El sistema parece por lo menos perverso, y en realidad no habría otra forma de considerarlo dado que es un desprendimiento de la economía occidental de mercado, llamémosle capitalista. El primer gran dilema consiste en que se trata de ajustar una oferta, la del producto arte contemporáneo, a una demanda que en general no entiende qué es lo que se le está tratando de vender. La desprejuiciada proliferación de medios, materiales y soportes expresivos que viene produciéndose con bastante fuerza desde la segunda mitad del siglo XX, se cruza hoy con la apertura hacia prácticas no necesariamente consideradas artísticas en el sentido tradicional. Entonces, para perplejidad de muchos, una obra de arte contemporáneo puede ser un aburrido video documental de varias horas de duración (totalmente basado en hechos reales, o totalmente falso, da igual); una instalación atípica de objetos que la gente considera cotidianos -por ejemplo tubos de neón- en la obra del rosarino Román Vitali o palanganas como usaba el genial Omar Schiliro; un complicado juego virtual que solo se puede apreciar con conexión a Internet o una serie de pokemones autoadhesivos revestidos con brillantina. Ahí es donde se inserta el ascendente rol de críticos y curadores, hipotéticos aliviadores del grave problema de la inteligibilidad. Los museos y también las galerías -responsables, éstas, de las ventas de arte- recurren cada vez más a la asistencia de los mediadores que aportan textos, conversaciones, ideas de montaje y/o notas en diarios o revistas, con el fin de hacer menos áridas las secretas motivaciones del artista que todavía puede darse el lujo de crear a espaldas de un sistema que le reclama cada vez más claridad y efectividad. Todo suma en la puja por la comunicación que, muchas veces, se convierte lisa y llanamente en marketing.
Privados al poder
Un posible comprador -pensemos en un espectador que, bien tratado y seducido, puede un día convertirse en pequeño o gran coleccionista- necesita espacios óptimos para encontrarse con ese producto para el cual no está preparado. En este sentido la Argentina, y Buenos Aires en particular, cuenta con novedades fundamentales que, desde el sector privado, contribuyeron a mejorar y a hacer más masiva la propuesta del arte. La apertura de Fundación Proa frente al Riachuelo, la creación del MALBA, del Espacio Telefónica y de la futura Ciudad Cultural Kónex son algunos de los hitos de esta orientación al mecenazgo que crece a pesar de que aquí no hay grandes exenciones impositivas derivadas del apoyo a la cultura. Si bien siempre hubo empresarios que apostaron por el arte -el más famoso fue tal vez Di Tella, con su instituto clave durante los años sesenta-, nunca hubo tantos y tan buenos espacios regenteados desde áreas no oficiales. Por supuesto los fines no tienen por qué ser altruistas: el arte otorga un rédito en imagen, el arte limpia y prestigia... Sí, por más loquitos que sean los artistas.

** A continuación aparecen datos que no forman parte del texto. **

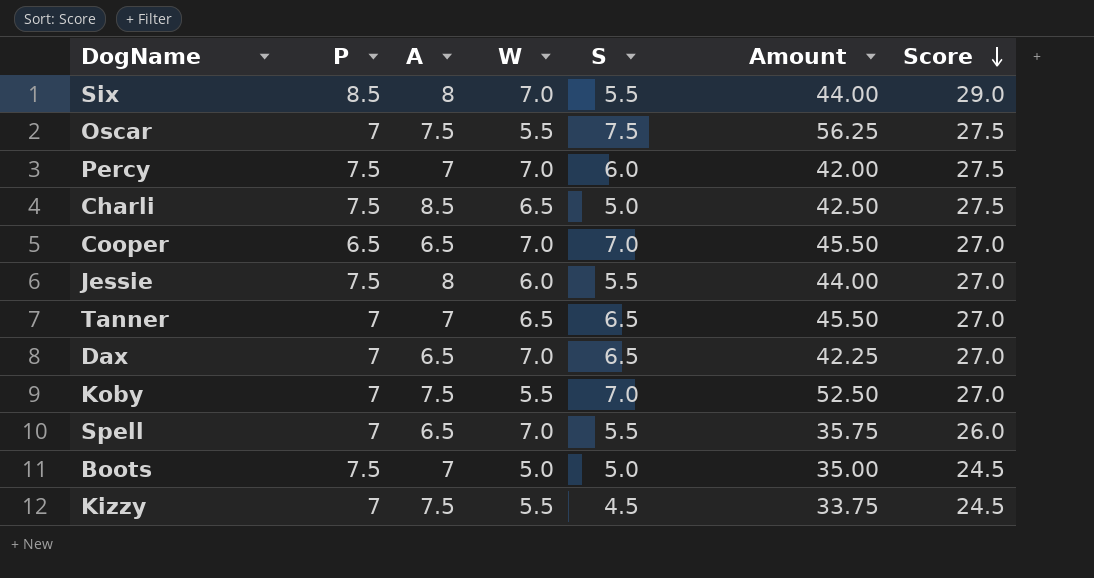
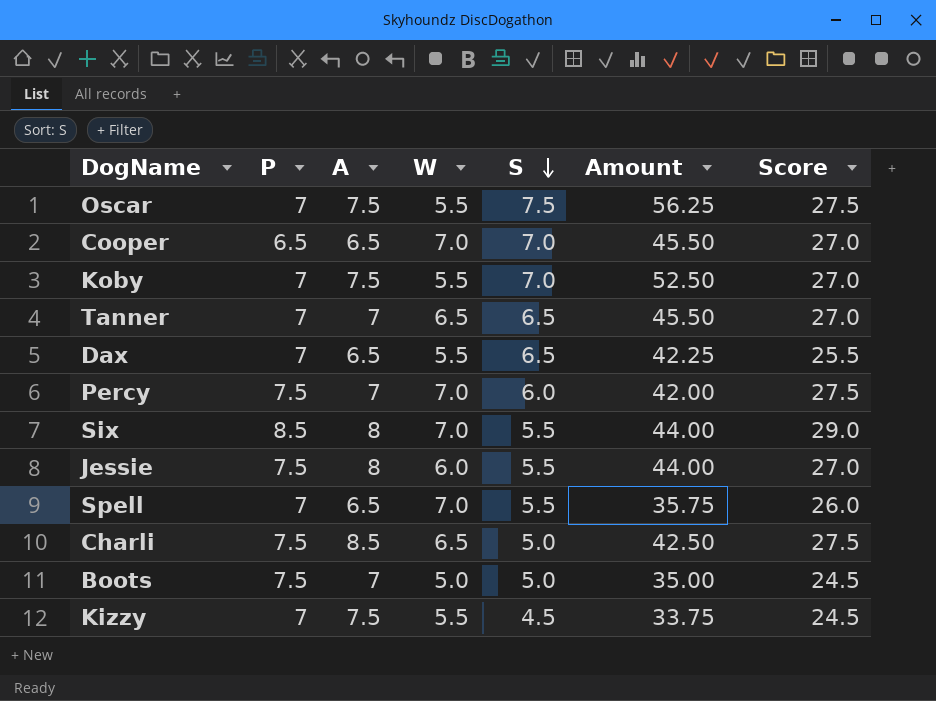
row order: Score descending -> S descending
Dax | W: 7.0 -> 5.5
Dax | Score: 27.0 -> 25.5

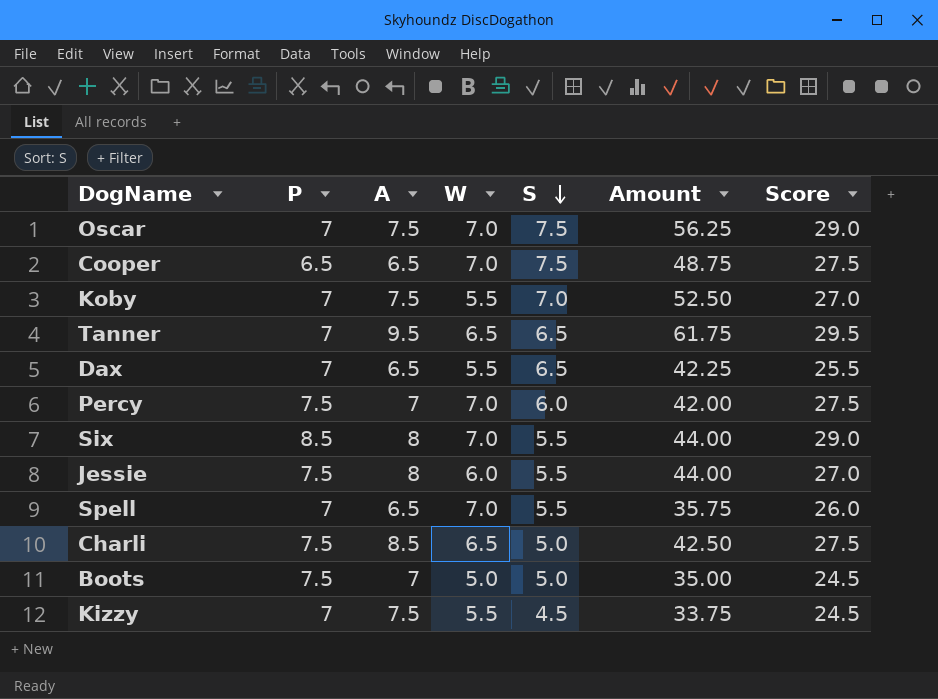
Oscar | W: 5.5 -> 7.0
Oscar | Score: 27.5 -> 29.0
Cooper | S: 7.0 -> 7.5
Cooper | Amount: 45.50 -> 48.75
Cooper | Score: 27.0 -> 27.5
Tanner | A: 7 -> 9.5
Tanner | Amount: 45.50 -> 61.75
Tanner | Score: 27.0 -> 29.5

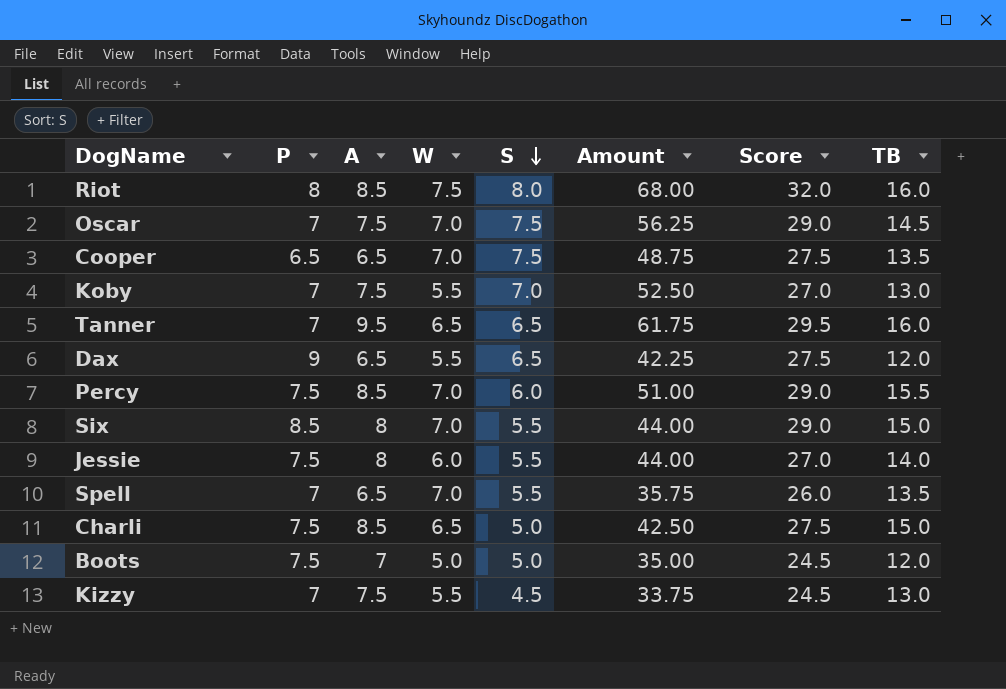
column TB | formula: none -> [A] + [W]
row Riot: none -> 8 | 8.5 | 7.5 | 8.0 | 68.00 | 32.0 | 16.0
Dax | P: 7 -> 9
Dax | Score: 25.5 -> 27.5
Percy | A: 7 -> 8.5
Percy | Amount: 42.00 -> 51.00
Percy | Score: 27.5 -> 29.0

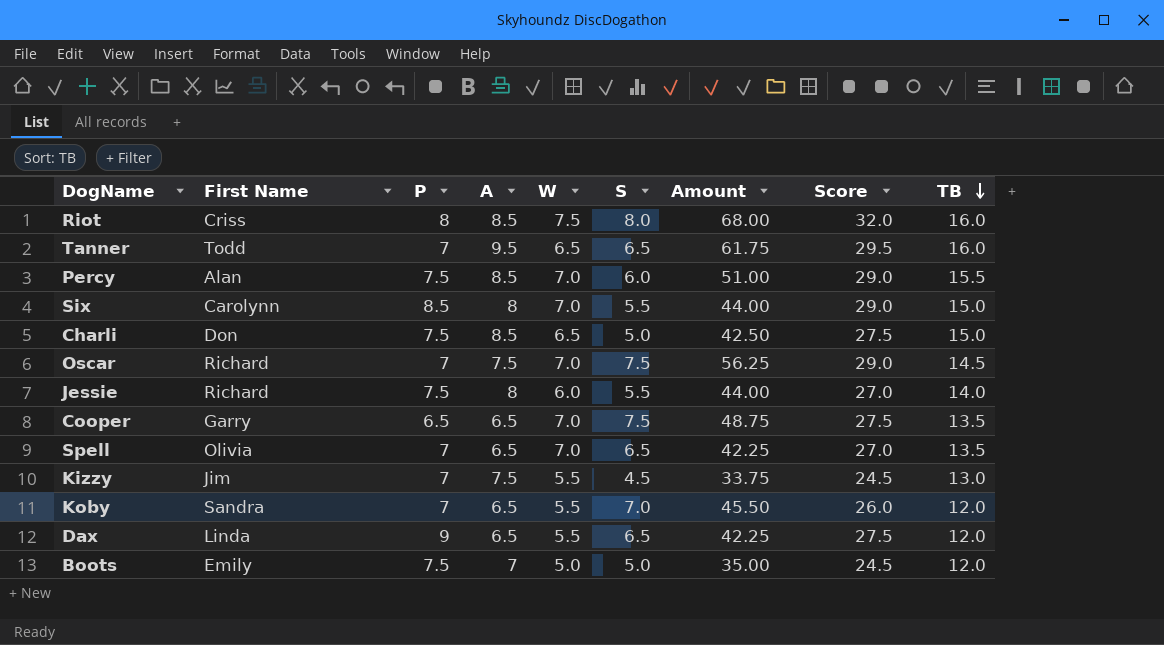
row order: S descending -> TB descending
column First Name | position: none -> 2
Spell | S: 5.5 -> 6.5
Spell | Amount: 35.75 -> 42.25
Spell | Score: 26.0 -> 27.0
Koby | A: 7.5 -> 6.5
Koby | Amount: 52.50 -> 45.50
Koby | Score: 27.0 -> 26.0
Koby | TB: 13.0 -> 12.0

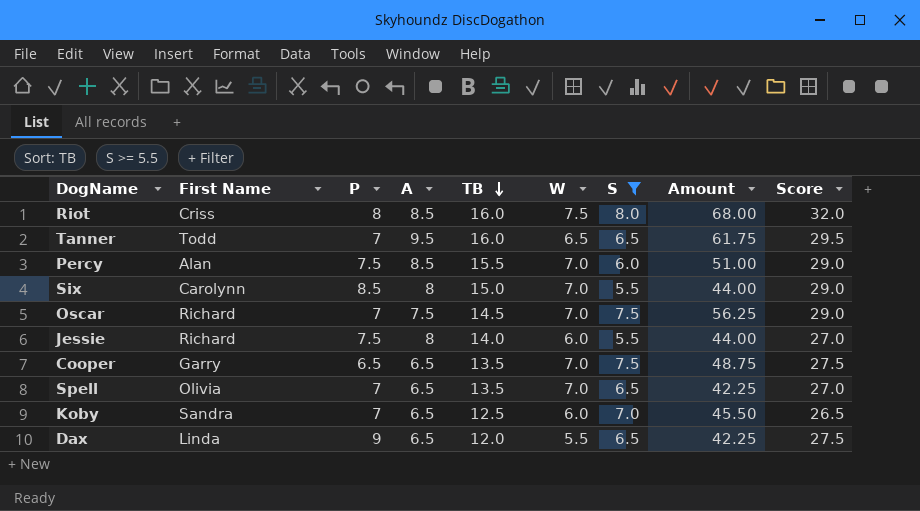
filter: none -> S >= 5.5
column TB | position: 9 -> 5
Koby | TB: 12.0 -> 12.5
Koby | W: 5.5 -> 6.0
Koby | Score: 26.0 -> 26.5

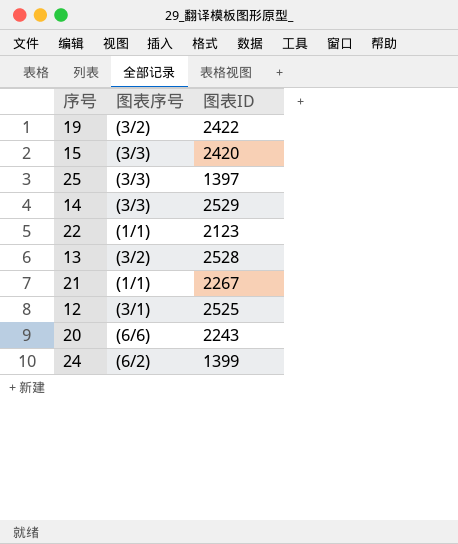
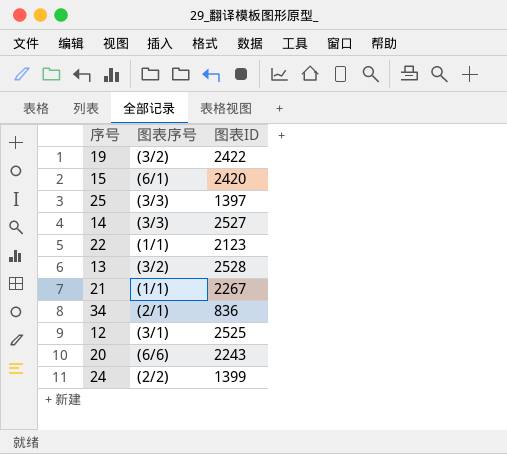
15 | 图表序号: (3/3) -> (6/1)
14 | 图表ID: 2529 -> 2527
row 34: none -> (2/1) | 836
24 | 图表序号: (6/2) -> (2/2)

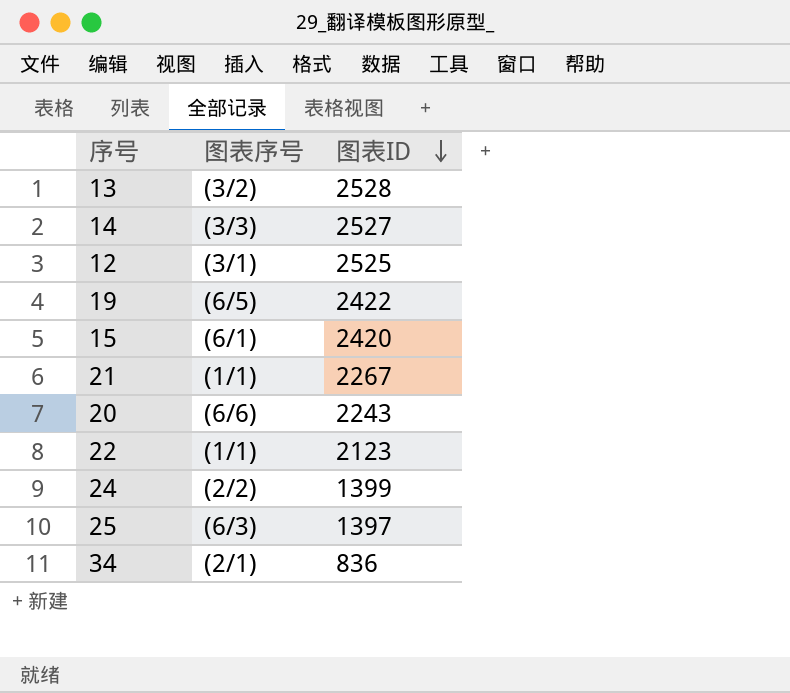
row order: none -> 图表ID descending
19 | 图表序号: (3/2) -> (6/5)
25 | 图表序号: (3/3) -> (6/3)

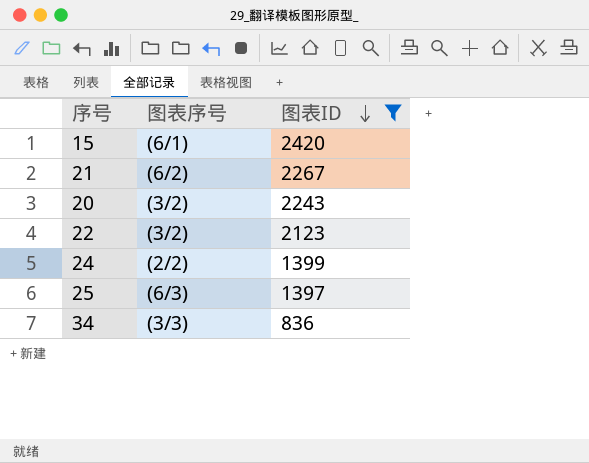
filter: none -> 图表ID <= 2420
21 | 图表序号: (1/1) -> (6/2)
20 | 图表序号: (6/6) -> (3/2)
22 | 图表序号: (1/1) -> (3/2)
34 | 图表序号: (2/1) -> (3/3)

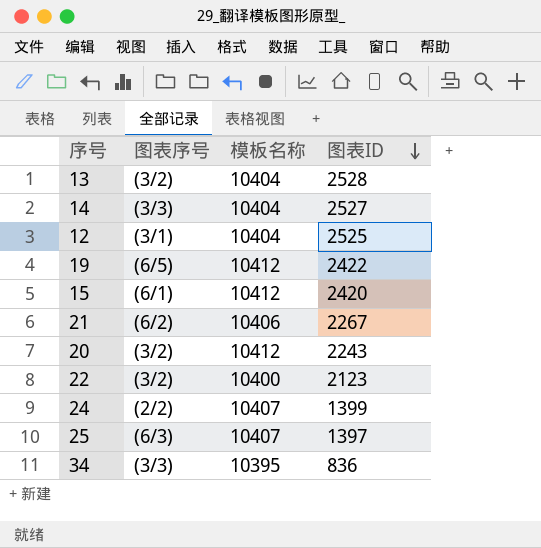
filter: 图表ID <= 2420 -> none
column 模板名称 | position: none -> 3

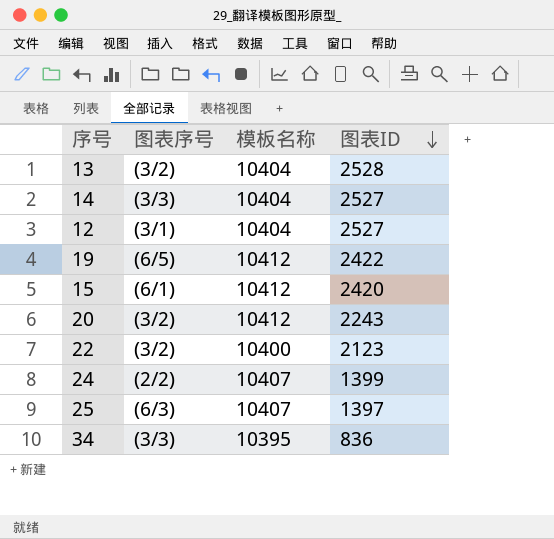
row 21: (6/2) | 10406 | 2267 -> none
12 | 图表ID: 2525 -> 2527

El MALBA es un caso inédito de inversión y triunfo: conjuga la maravilla de ser el museo más atractivo del país a nivel edilicio con la eficacia de haber atraído el voraz turismo internacional. Además la alta sociedad porteña lo elige hasta para almorzar; a la vez que los curadores emplean todo su talento para seleccionar, con excelente criterio, lo que se muestra. De esta manera se ganó el respeto de los artistas locales que sueñan -¿habrá alguna excepción?- con exhibir ahí sus obras.